Information for Business from Lenovo
Contributor: Orin Thomas
Unlocking the potential of advanced health analytics

Devices with sensors that can monitor health telemetry are allowing us to gain more insights about our health.

One of the big booms in the past few years has been in devices you strap to your body, such as Fitbit, Apple Watch and Microsoft band. These include sensors that can monitor health telemetry, and each year, these devices have become more sophisticated.

Initial versions would measure telemetry such as the number of steps the wearer had taken and the wearer’s heart rate. Current versions measure telemetry including skin temperature, galvanic skin response as well as ultraviolet rays, light, and air pressure. As technology improves, sensors that can check blood sugar levels and blood pressure are also likely to be included in consumer health monitoring devices.

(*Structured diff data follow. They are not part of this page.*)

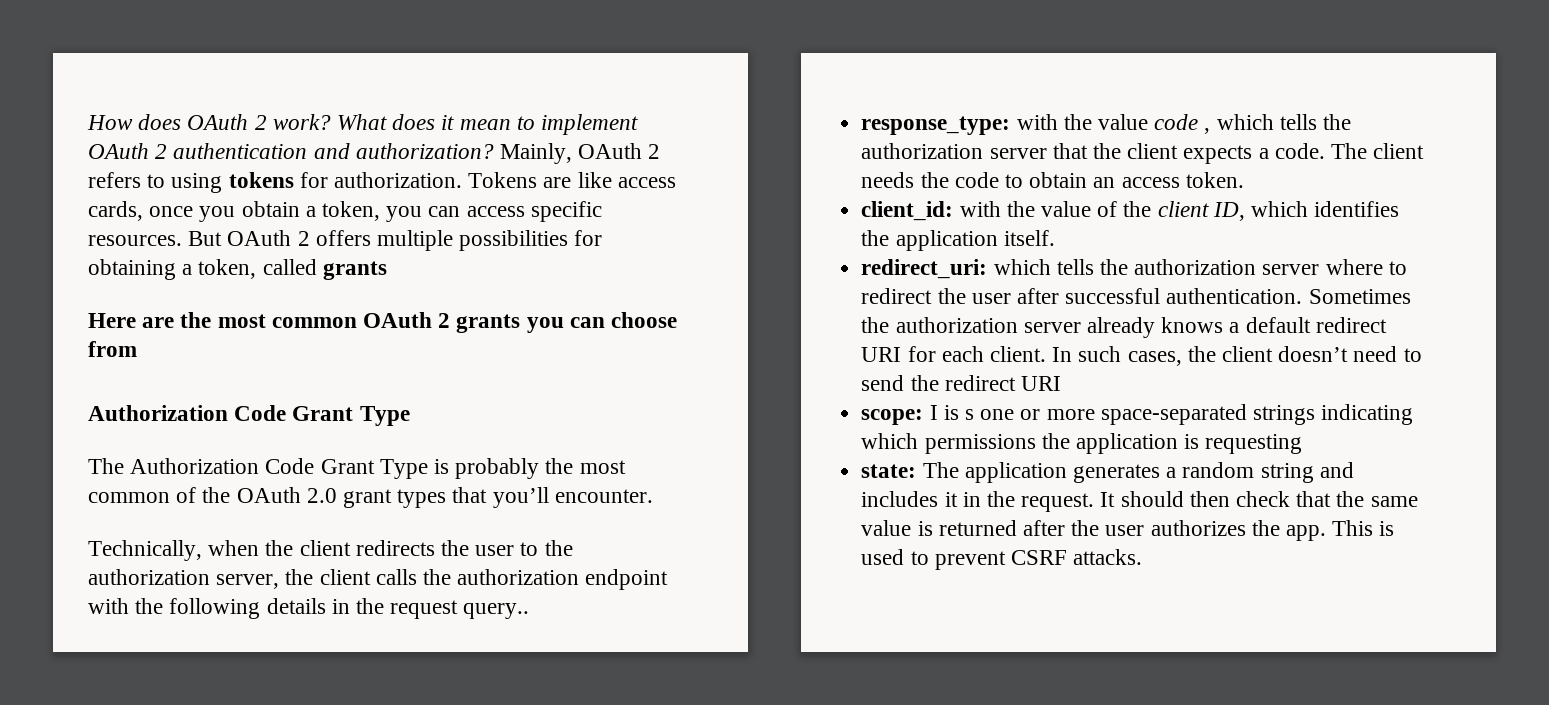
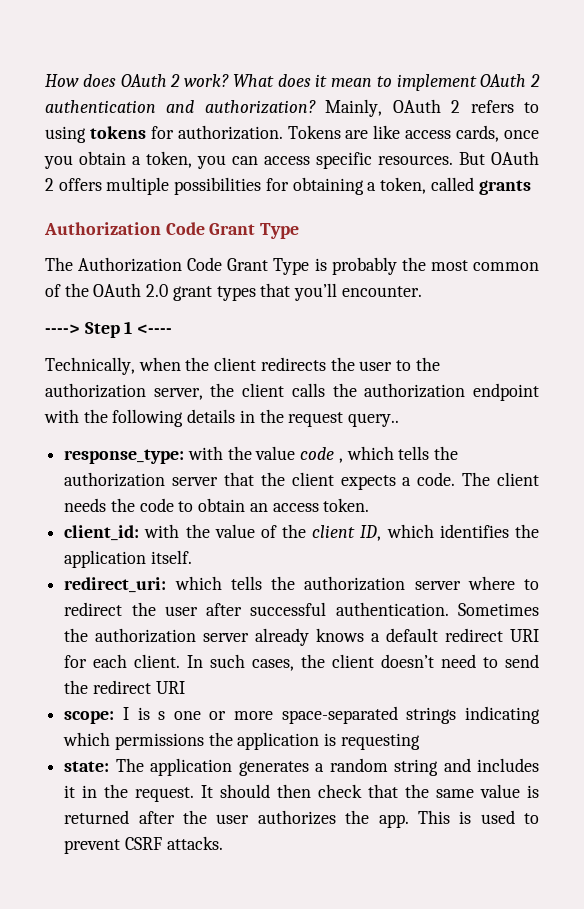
- Here are the most common OAuth 2 grants you can choose from
+ ----> Step 1 <----

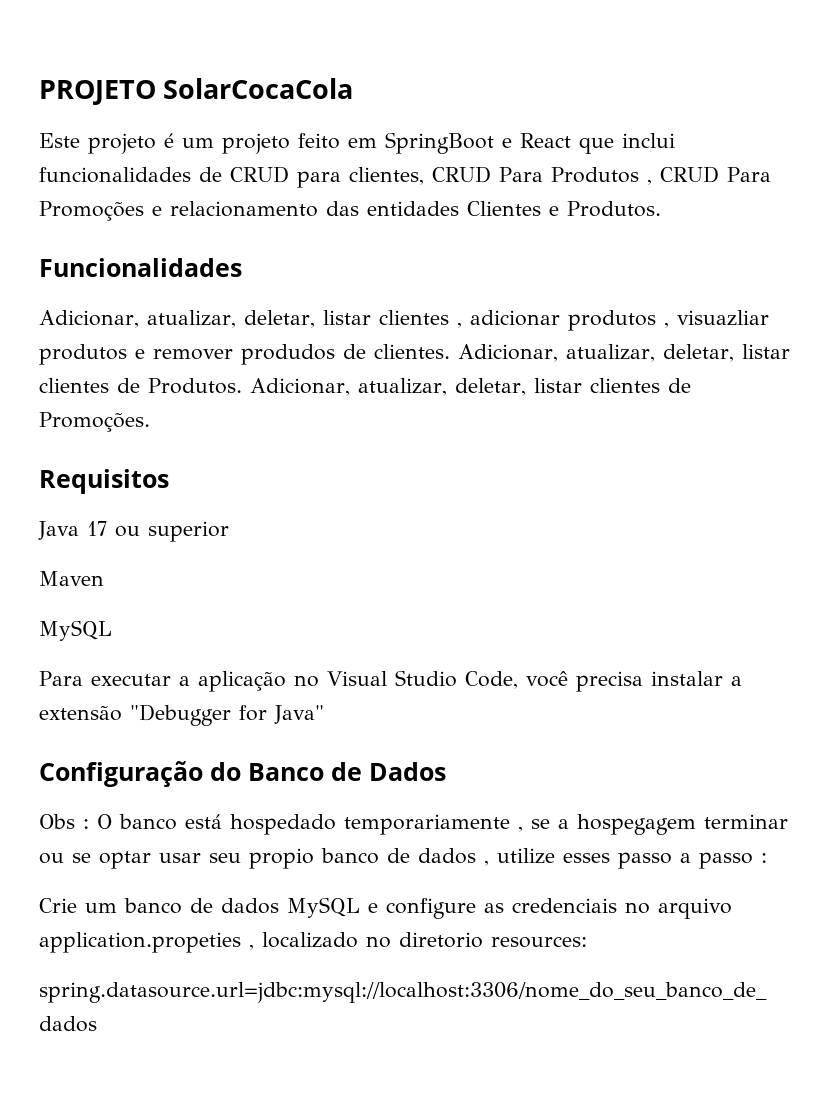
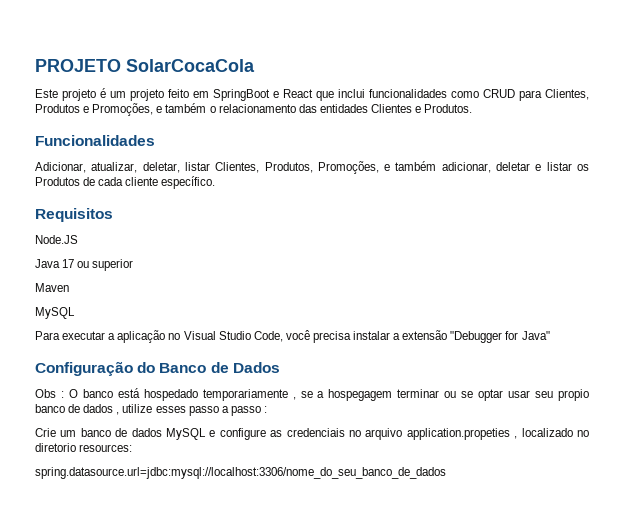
- Este projeto é um projeto feito em SpringBoot e React que inclui funcionalidades de CRUD para clientes, CRUD Para Produtos , CRUD Para Promoções e relacionamento das entidades Clientes e Produtos.
+ Este projeto é um projeto feito em SpringBoot e React que inclui funcionalidades como CRUD para Clientes, Produtos e Promoções, e também o relacionamento das entidades Clientes e Produtos.
- Adicionar, atualizar, deletar, listar clientes , adicionar produtos , visuazliar produtos e remover produdos de clientes. Adicionar, atualizar, deletar, listar clientes de Produtos. Adicionar, atualizar, deletar, listar clientes de Promoções.
+ Adicionar, atualizar, deletar, listar Clientes, Produtos, Promoções, e também adicionar, deletar e listar os Produtos de cada cliente específico.
+ Node.JS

These devices often pair to a smartphone, and through the smartphone, the telemetry data is forwarded to servers on the internet. Short-term data might be stored on the phone, while all data generated by the device can be stored using the greater storage capacity of cloud services on the internet. While the smartphone is able to provide us with beautiful and handy displays about our own health telemetry, it will get increasingly interesting over the next few years when all this telemetry is married with deep learning.

Diving into deep learning

Deep learning allows for the discovery of unknown relationships by analysing immense sets of data. The idea is that if you collect enough reliable data and you throw enough processing power at it, you can discover relationships between different aspects of that data that wouldn’t have been apparent or obvious with much smaller data sets.

In the past, you had to have a hypothesis about a potential relationship and then you had to go out and collect experimental data to determine whether your hypothesis was true or not. Science has always had something of a chicken-and-egg problem when it comes to experiments. You need a hypothesis around which to design an experiment but you don’t get the hypothesis out of thin air. You get a hypothesis because you’ve observed a phenomenon. But how did you know what phenomenon to observe unless you had some form of hypothesis? Most of the time, you can only look for something if you have an idea that you know what you are looking for.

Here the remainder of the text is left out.